*** Opening of Information shown ***

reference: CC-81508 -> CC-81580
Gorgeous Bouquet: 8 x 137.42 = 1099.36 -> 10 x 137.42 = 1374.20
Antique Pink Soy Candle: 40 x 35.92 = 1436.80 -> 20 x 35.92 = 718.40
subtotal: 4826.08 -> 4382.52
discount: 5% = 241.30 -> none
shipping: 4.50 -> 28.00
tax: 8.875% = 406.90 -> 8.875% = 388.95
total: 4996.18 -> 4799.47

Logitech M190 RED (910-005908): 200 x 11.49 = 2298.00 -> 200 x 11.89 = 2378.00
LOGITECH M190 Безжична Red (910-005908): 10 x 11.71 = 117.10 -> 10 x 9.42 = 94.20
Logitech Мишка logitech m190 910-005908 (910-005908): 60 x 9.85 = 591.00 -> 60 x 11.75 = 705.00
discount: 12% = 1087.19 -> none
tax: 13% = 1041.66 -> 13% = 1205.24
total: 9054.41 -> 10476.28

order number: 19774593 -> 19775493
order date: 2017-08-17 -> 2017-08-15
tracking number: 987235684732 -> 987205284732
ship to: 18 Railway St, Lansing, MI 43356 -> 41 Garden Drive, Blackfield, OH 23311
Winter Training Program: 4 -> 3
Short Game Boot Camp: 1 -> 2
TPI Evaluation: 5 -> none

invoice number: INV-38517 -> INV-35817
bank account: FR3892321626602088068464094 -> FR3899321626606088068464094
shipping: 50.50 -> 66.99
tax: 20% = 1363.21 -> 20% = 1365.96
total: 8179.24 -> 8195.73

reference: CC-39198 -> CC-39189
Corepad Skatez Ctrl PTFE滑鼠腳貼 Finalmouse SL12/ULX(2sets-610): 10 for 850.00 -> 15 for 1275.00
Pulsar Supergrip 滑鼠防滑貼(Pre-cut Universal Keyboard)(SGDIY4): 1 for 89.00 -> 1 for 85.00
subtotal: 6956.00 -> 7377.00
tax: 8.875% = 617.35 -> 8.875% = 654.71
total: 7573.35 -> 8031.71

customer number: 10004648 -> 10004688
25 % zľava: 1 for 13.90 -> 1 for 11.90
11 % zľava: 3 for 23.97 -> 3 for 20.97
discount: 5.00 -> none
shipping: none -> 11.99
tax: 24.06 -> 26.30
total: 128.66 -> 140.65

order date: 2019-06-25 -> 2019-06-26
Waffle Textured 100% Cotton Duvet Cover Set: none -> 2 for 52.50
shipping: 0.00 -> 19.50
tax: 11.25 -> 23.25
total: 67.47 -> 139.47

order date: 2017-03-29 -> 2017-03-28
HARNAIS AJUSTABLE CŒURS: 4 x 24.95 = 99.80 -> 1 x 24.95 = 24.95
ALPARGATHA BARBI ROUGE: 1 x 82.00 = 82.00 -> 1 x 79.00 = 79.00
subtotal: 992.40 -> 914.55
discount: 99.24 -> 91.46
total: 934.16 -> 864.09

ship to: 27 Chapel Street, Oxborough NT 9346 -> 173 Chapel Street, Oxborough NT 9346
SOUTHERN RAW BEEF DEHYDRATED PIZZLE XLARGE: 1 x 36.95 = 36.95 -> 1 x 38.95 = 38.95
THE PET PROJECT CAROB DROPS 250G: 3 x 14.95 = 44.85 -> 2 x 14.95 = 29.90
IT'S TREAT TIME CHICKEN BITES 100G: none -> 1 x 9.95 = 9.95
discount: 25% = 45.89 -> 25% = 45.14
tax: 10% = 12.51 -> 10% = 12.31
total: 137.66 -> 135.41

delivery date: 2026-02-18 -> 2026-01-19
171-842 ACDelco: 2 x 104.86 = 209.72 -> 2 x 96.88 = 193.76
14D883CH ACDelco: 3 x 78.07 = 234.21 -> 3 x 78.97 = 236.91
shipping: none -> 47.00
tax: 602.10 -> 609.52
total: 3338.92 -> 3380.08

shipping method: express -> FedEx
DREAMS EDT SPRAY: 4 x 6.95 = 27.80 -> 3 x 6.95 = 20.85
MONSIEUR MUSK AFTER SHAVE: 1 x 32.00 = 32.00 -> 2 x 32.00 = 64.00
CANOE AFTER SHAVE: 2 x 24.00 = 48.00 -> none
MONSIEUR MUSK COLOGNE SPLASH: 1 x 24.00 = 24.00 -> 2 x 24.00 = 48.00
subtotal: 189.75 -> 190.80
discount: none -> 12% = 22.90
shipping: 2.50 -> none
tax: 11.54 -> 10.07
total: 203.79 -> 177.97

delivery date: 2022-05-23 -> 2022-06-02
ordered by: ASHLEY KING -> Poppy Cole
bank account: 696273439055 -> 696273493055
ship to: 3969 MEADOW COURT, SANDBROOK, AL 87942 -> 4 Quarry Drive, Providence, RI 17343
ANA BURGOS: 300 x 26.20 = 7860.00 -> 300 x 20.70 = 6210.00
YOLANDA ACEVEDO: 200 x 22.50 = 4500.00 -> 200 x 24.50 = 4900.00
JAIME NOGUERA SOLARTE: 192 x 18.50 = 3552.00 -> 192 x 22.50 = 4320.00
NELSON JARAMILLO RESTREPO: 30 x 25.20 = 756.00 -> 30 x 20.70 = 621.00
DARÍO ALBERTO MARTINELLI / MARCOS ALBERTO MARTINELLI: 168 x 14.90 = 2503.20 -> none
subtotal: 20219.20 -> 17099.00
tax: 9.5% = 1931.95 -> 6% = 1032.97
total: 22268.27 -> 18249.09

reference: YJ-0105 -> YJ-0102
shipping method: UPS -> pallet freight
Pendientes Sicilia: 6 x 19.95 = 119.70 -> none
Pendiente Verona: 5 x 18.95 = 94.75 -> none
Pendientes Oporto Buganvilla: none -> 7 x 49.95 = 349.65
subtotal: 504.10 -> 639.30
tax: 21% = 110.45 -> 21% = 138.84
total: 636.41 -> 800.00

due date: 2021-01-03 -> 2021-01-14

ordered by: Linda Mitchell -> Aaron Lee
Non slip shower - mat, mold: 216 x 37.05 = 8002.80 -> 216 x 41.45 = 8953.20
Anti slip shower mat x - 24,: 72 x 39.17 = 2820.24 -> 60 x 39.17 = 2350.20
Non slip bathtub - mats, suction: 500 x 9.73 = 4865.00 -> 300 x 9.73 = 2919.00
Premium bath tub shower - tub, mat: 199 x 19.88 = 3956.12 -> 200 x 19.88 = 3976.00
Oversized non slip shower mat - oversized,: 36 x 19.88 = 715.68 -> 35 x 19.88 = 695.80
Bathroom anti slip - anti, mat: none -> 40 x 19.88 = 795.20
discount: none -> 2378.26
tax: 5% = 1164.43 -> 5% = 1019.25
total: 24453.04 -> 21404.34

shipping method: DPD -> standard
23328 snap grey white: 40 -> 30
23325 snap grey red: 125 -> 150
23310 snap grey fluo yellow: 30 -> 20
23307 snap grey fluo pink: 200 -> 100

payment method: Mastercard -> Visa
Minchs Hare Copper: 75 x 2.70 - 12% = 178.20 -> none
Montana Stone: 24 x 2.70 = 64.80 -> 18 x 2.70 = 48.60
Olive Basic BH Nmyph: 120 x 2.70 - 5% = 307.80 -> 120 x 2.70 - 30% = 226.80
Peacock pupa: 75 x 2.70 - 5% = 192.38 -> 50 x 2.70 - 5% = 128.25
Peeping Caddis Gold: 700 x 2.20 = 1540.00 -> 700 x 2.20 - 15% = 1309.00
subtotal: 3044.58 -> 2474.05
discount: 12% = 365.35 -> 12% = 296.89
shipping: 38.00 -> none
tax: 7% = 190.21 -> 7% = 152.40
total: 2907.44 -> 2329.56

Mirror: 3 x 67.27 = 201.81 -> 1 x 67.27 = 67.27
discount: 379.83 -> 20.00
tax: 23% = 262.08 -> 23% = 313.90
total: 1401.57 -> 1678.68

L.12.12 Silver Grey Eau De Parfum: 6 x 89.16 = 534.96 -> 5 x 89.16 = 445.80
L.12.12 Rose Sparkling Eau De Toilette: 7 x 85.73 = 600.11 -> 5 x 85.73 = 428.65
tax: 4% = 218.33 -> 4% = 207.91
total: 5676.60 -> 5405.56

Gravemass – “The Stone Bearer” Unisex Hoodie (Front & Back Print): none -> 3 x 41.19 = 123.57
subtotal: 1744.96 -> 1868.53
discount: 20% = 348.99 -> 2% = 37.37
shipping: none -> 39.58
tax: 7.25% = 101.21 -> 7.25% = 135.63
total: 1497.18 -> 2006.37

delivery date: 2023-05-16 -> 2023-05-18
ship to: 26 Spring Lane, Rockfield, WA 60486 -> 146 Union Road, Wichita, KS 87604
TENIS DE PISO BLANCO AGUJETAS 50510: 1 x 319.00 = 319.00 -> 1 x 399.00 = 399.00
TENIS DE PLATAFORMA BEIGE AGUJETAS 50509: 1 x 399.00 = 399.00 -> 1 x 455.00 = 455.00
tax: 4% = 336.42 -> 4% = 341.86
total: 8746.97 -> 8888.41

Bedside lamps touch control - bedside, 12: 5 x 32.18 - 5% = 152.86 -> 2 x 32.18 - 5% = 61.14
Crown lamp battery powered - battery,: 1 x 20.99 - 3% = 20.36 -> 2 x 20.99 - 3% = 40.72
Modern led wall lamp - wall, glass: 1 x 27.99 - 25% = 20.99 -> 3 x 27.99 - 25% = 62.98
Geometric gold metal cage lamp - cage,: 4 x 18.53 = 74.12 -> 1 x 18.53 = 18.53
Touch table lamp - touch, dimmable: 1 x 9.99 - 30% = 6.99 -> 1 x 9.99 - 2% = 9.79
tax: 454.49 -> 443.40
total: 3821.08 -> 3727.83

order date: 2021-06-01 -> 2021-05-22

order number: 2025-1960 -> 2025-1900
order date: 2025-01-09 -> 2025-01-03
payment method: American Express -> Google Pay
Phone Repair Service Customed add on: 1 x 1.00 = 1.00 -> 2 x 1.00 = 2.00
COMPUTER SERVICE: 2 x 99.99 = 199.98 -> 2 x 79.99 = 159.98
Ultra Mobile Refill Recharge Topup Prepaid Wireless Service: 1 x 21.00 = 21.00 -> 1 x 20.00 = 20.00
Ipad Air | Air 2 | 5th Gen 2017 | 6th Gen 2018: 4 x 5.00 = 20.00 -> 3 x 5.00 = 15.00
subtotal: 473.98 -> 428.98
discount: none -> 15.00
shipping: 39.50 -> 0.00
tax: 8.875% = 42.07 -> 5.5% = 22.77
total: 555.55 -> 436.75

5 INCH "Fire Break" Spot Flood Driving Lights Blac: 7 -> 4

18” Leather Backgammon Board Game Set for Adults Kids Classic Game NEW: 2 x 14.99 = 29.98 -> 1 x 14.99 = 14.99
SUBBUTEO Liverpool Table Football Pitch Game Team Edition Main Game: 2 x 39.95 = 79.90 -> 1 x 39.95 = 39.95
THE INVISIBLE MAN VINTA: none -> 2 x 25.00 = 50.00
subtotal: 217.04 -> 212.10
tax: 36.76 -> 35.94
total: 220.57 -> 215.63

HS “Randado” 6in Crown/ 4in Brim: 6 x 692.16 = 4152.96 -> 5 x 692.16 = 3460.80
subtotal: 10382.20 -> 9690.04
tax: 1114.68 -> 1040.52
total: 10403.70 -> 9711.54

*** Close of Information shown ***

Task -
Would you filter the records and copy each line that contains the word "subtotal"?

Solution below -
subtotal: 4826.08 -> 4382.52
subtotal: 6956.00 -> 7377.00
subtotal: 992.40 -> 914.55
subtotal: 189.75 -> 190.80
subtotal: 20219.20 -> 17099.00
subtotal: 504.10 -> 639.30
subtotal: 3044.58 -> 2474.05
subtotal: 1744.96 -> 1868.53
subtotal: 473.98 -> 428.98
subtotal: 217.04 -> 212.10
subtotal: 10382.20 -> 9690.04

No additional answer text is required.